今日は日記二本立て!
一本目 時間と共に
月やあらぬ春やむかしの春ならぬわが身ひとつはもとの身にして
(月は昔の月ではないのか。春は昔の春ではないのか。私の身一つだけはもとのままであるのに、すべては移ろい行ってしまい、あの人もいないのだ。)
女と恋した日々に思いを馳せ、一年後に同じ場所に行ってみたが、月は昔の月ではなかったし、春も昔の春ではなかった。ただ一つ自分の身だけは昔のままなのに 全ては移ろいいってしまい、恋したあの人もいないのだ。男は泣きながら帰っていった。

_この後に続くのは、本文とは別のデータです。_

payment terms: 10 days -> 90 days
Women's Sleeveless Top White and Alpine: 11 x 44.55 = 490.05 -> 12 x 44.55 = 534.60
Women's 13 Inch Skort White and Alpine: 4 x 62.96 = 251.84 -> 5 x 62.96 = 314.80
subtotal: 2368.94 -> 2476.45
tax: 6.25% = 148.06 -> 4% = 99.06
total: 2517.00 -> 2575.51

さて、↑の歌にありますように、時間と共に移り行く環境というのは、はたと立ち止まって考えてみますと切なく悲しいものであったりします。往々にしてこういった状況は私の場合多いのですが、やはり目まぐるしく変化する周囲に対し、何一つ成長していない自分というのは情けなく感じるものです。そもそも、この歌は恋したナオンが既にいないと悟って悲しくなったという意味があるのですが、いつの世も男はこのように女々しく、しおらしいものであると思うのです。
私自身の話を書きますと、非常に女々しくてイヤなのですが、まあ日記のネタのためなら仕方ありません。

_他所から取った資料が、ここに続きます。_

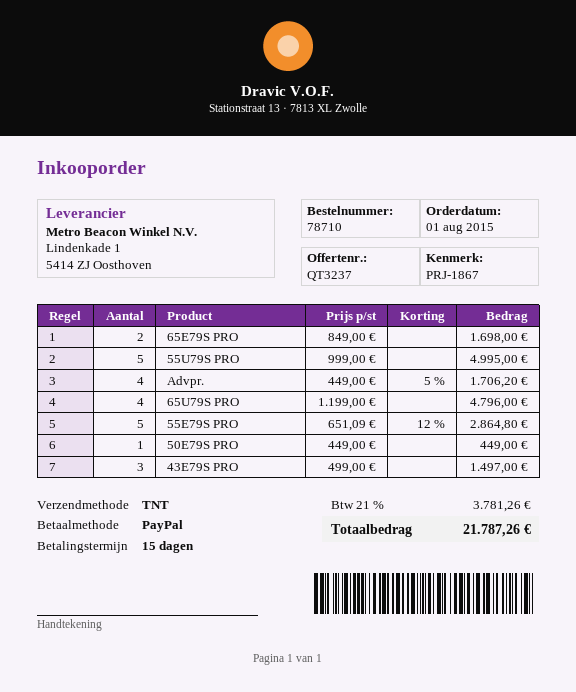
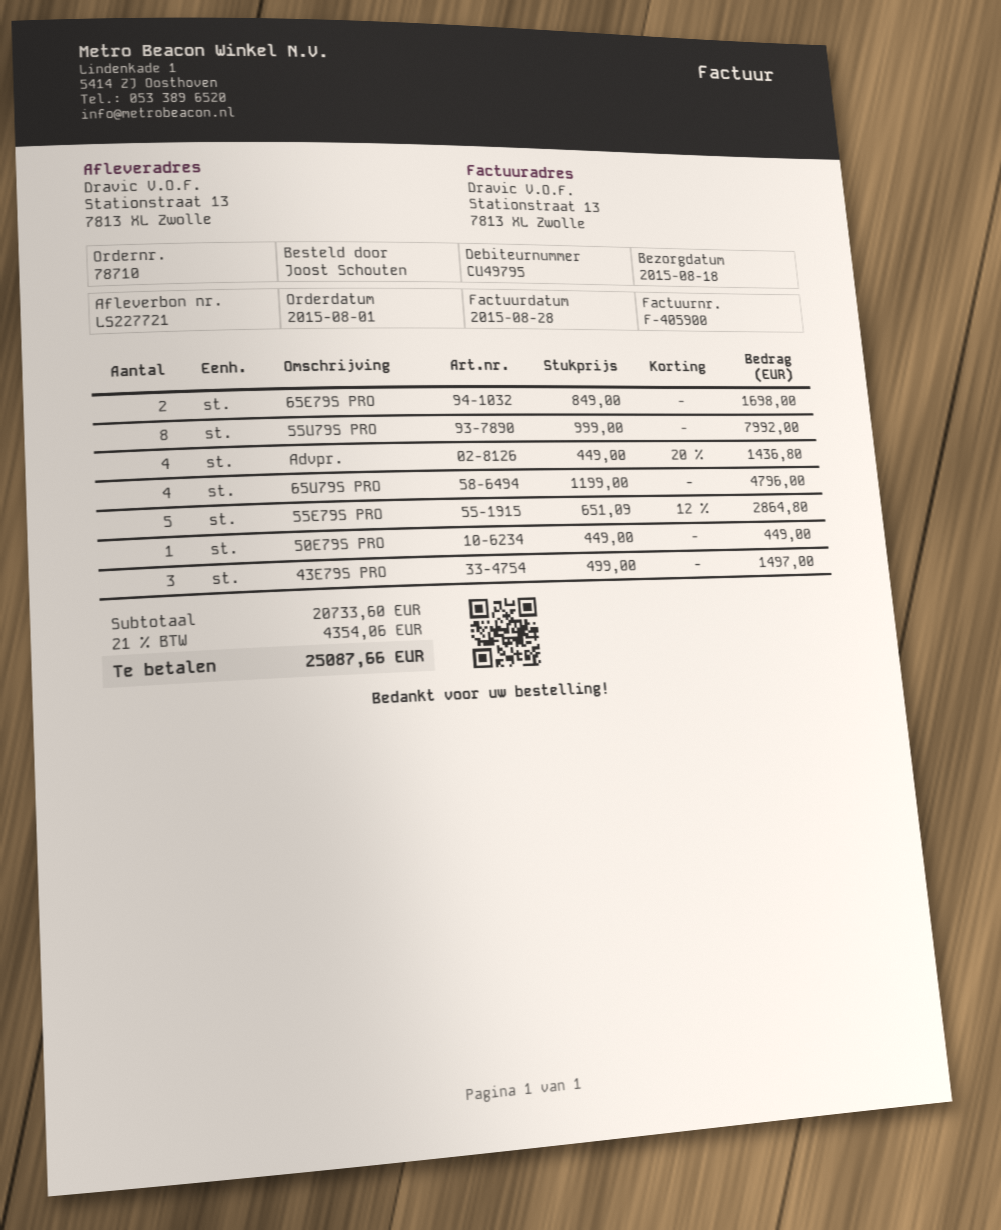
55U79S PRO: 5 x 999.00 = 4995.00 -> 8 x 999.00 = 7992.00
Advpr.: 4 x 449.00 - 5% = 1706.20 -> 4 x 449.00 - 20% = 1436.80
tax: 21% = 3781.26 -> 21% = 4354.06
total: 21787.26 -> 25087.66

中学生時代に付き合った彼女に何故か下着(使用済み)を貰ったと言う話は何処かで書いたと思うのですが、その彼女とは音信普通になっていました。まあ、お互いが違う高校に入りましたしね。ガキの恋愛なんてそんなもんですよ。でも、数年前、偶然にも街で彼女に会ったのです。お互いに20を超え、大人と呼べるような年齢になってからの再会です。彼女はビックリするぐらい綺麗になっていました。イイ女ってヤツです。それに引き換え、僕はといいますと、オタク一直線でして、もうロリコン街道まっしぐら、変態青年でした。明らかに不釣合いです。二人で軽く喫茶店に行き、思い出話に花が咲きました。昔あった楽しい出来事。喧嘩した時のこと、修学旅行のときのこと。 楽しい時間でした。例え今は不釣合いな「美女とオタク」でも、相変わらず僕の中では変わらず彼女は中学生の時の彼女のままなのです。
楽しく笑ってくれた彼女の笑顔
ちょっとすねてみせる彼女の顔
泣きながら仲直りした彼女の顔
高校合格を二人で喜んだあの日
笑顔で下着を差し出してきた彼女の姿
全てが遠くて近い思い出でした。何も変わらずあの時のまま大人になった二人。そんな錯覚さえ覚えるほどに。
僕は、なにげに下着の話を切り出しました。
「なあ、何であの時下着をくれたんだい?」
ちょっと二枚目に聞いたつもりです。
「あの時は・・・友達の間で・・・・流行ってたの・・・・彼氏に下着をあげるのが・・・・まさか・・・まだ持ってるとかじゃないよね?」
「まさかあ、持ってるわけないだろ、とうに捨てちまったよ、ハハハハハ」
僕の乾いた笑いが店内にこだまします。滝のように汗が流れてきました。
ええ、まだベットの下にあります。大切に保存してあるんです。
しかし、下着の話に照れ笑いを浮かべる彼女を見て、僕はある考えに至りました。
もしかしてコイツはまだ俺に気があるのでは
と、ええ、バカな話です。こんなにイイ女になった彼女を昔の思い出を餌に釣ろうなどと、ムシが良すぎます。
しかし、ダメで元々、成功したらもうけもの。なにより彼女自身が僕への思いを引きずっているのならそれに答えてあげなくてはいけません。意を決して僕は彼女に言いました。
「なあ、今、もう一度、君の履いてる下着を俺にくれないか」
二枚目に言ったつもりです。
「最低!」
彼女は怒って帰ってしまいました。それ以来、また音信普通です。
何が悪かったのでしょうか・・・・。
彼女はもう昔の彼女じゃなかったということでしょうか。
全ては時間の流れと共に変わってしまった。
二人で話していても、もう昔の二人ではない。
彼女もあの頃の彼女ではないのだ。
ただ一つ変われないでいる自分がいるだけで。
月やあらぬ春やむかしの春ならぬわが身ひとつはもとの身にして
この歌を口にしながら、昔くれた下着を眺め、その夜は泣きました。